Resumindo, quem tem problemas com o conceito de livre-arbítrio precisa em primeiro lugar aceitar o fato que o universo é "mágico" sim, que nós temos "superpoderes" — no sentido que se a pessoa está partindo da versão editada/pessimista de universo onde tudo deveria ser puramente material, "morto", a ideia de livre-arbítrio soará praticamente sobrenatural para ela (assim como a ideia da mente poder causar doenças físicas no corpo devia soar fantasiosa pra muitos médicos no passado). O curioso é que esses céticos costumam questionar apenas o livre-arbítrio, mas não negam a vida e a consciência como fatos da realidade, o que nunca fez muito sentido pra mim. Afinal, nenhuma dessas 3 coisas caberia na visão mecânica de universo onde tudo é explicável pelas leis de Newton. Se você aceita que a vida existe, você basicamente já aceitou a possibilidade do universo não se limitar à lógica das bolas de bilhar, onde tudo apenas reage de acordo com eventos externos e nada tem intenção própria. E se você já aceitou isso, por que é tão difícil aceitar que a mesma força responsável pela vida e pela consciência pode explicar também o livre-arbítrio?

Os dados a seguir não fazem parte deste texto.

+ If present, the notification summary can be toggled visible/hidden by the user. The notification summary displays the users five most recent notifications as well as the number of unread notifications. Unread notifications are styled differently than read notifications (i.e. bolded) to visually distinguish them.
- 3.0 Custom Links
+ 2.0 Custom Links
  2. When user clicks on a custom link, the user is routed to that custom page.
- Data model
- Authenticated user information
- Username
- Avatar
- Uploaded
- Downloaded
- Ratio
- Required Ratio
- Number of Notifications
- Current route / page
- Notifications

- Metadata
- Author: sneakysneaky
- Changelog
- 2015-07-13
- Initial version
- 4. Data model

segunda-feira, 5 de agosto de 2024

Cultura - Agosto 2024

5/8 - Festival de Cinema de Paraty

Estava em Paraty neste fim de semana enquanto rolava o 1º Festival Internacional de Cinema de Paraty. Não cheguei a assistir aos filmes competindo, mas assisti a algumas mesas com insiders da indústria falando sobre tópicos diversos (o Dalenogare inclusive participou de uma sobre o Brasil nas campanhas para o Oscar). É raro eu participar desse tipo de evento, e o que mais me marcou nessa experiência foi que em vez de eu ficar inspirado e me sentir mais próximo do meio, eu saí com uma clareza ainda maior de por que eu nunca me vi fazendo parte dele. As duas principais mensagens que absorvi vendo essas mesas foram:

1) Que pra você se destacar fazendo cinema no Brasil, o que importa no fim é ser bom em networking, ficar amigo das pessoas certas, saber cativar outros "insiders" mais influentes que você.

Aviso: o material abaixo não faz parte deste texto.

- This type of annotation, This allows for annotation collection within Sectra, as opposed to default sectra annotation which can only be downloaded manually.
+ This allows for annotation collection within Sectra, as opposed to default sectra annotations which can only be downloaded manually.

2) Que pra você ter um filme de sucesso, o que importa é entender das tendências de mercado, os hábitos do consumidor, estudar o que o seu "nicho" quer e prever o que estará na moda daqui a 2 ou 3 anos (considerando o tempo de produção de um longa).

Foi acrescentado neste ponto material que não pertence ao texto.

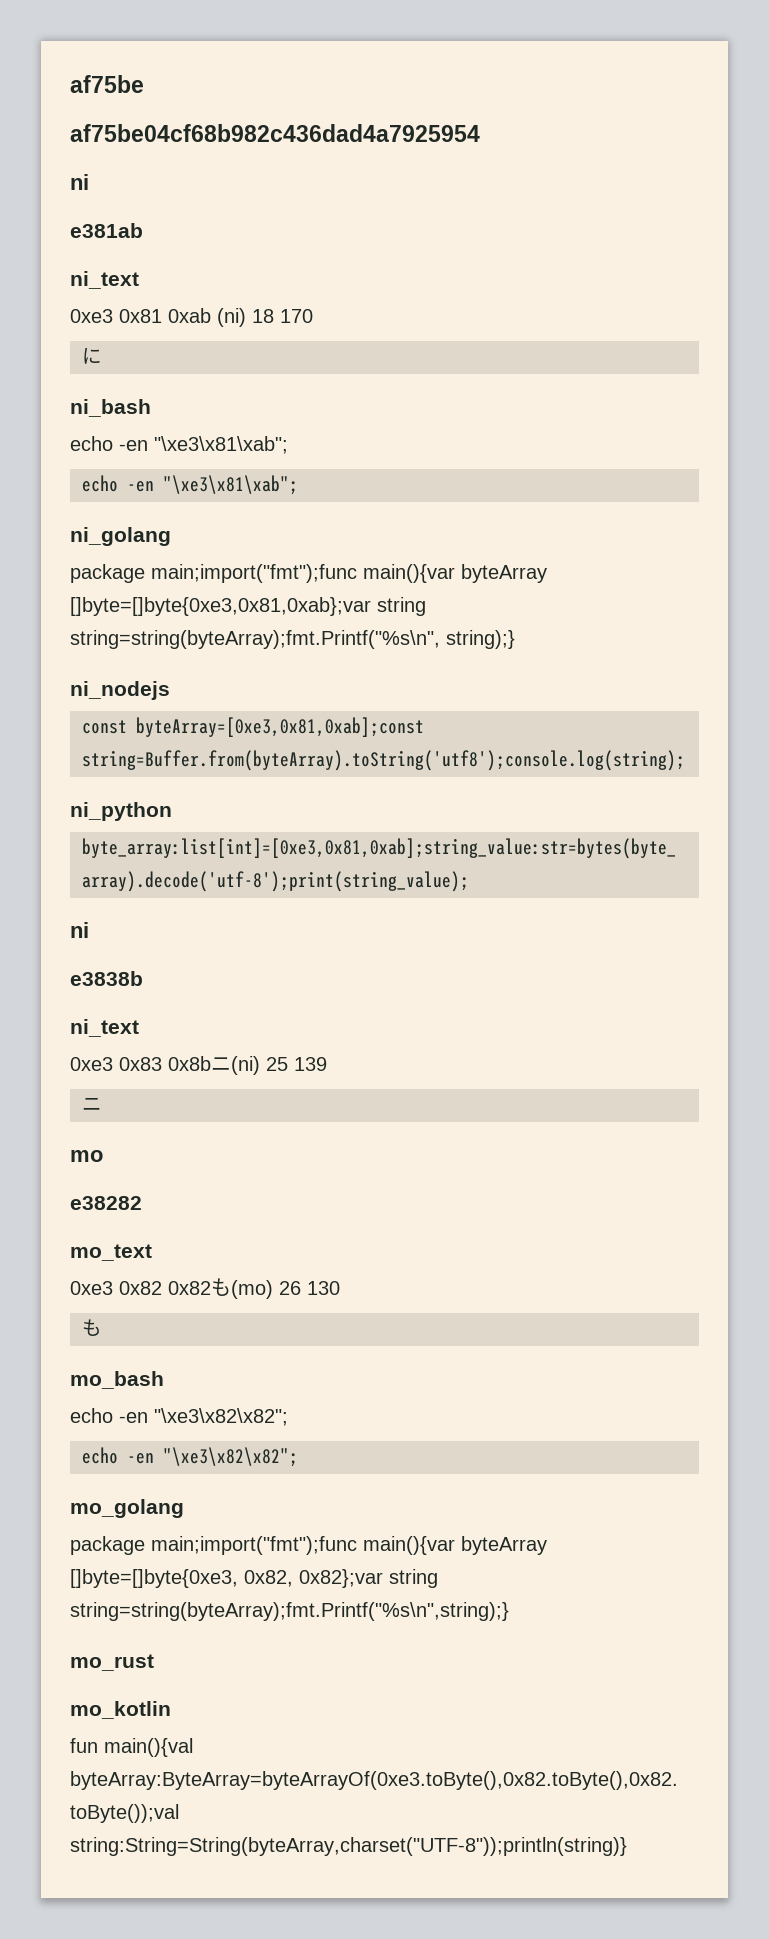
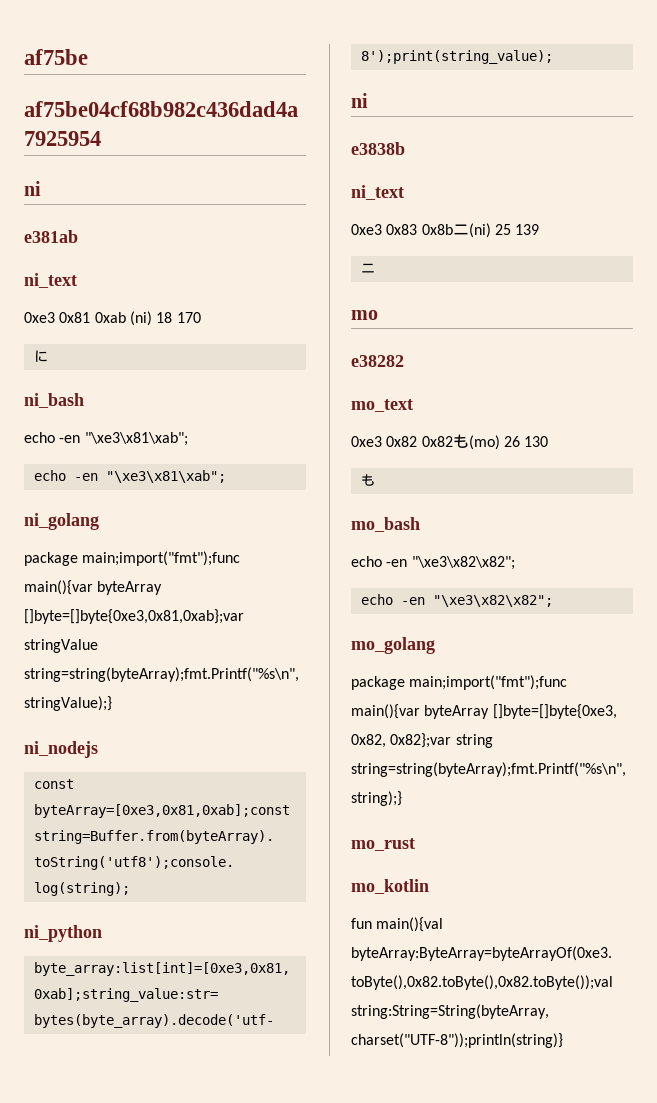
- package main;import("fmt");func main(){var byteArray []byte=[]byte{0xe3,0x81,0xab};var string string=string(byteArray);fmt.Printf("%s\n", string);}
+ package main;import("fmt");func main(){var byteArray []byte=[]byte{0xe3,0x81,0xab};var stringValue string=string(byteArray);fmt.Printf("%s\n", stringValue);}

Ou seja, se você é do tipo que acha que cinema é antes de mais nada uma arte, e que mesmo o entretenimento não pode ignorar questões como autenticidade, talento, imaginação, longevidade, você se sentiria um alien naquele ambiente. No mundo desses profissionais da indústria, os exemplos a serem seguidos do cinema brasileiro são os de filmes como a cinebiografia do Claudinho e Buchecha, que foi a maior bilheteria nacional de 2023, ou então o documentário Democracia em Vertigem da Petra Costa, que por ser bem conectada e boa em auto-promoção, conseguiu uma indicação ao Oscar em 2020. Esse é o tipo de projeto que eles veem como o suprassumo da produção nacional, o tipo de produto "sexy" que te abre portas, que as produtoras realmente cobiçam. Então se você aspira a algo diferente, ou se você acha que esse tipo de sucesso ainda não é bom o bastante, você fica parecendo um artista ingênuo, pouco prático, alguém que não entende realmente do negócio e que provavelmente não seria acolhido por ninguém no mercado.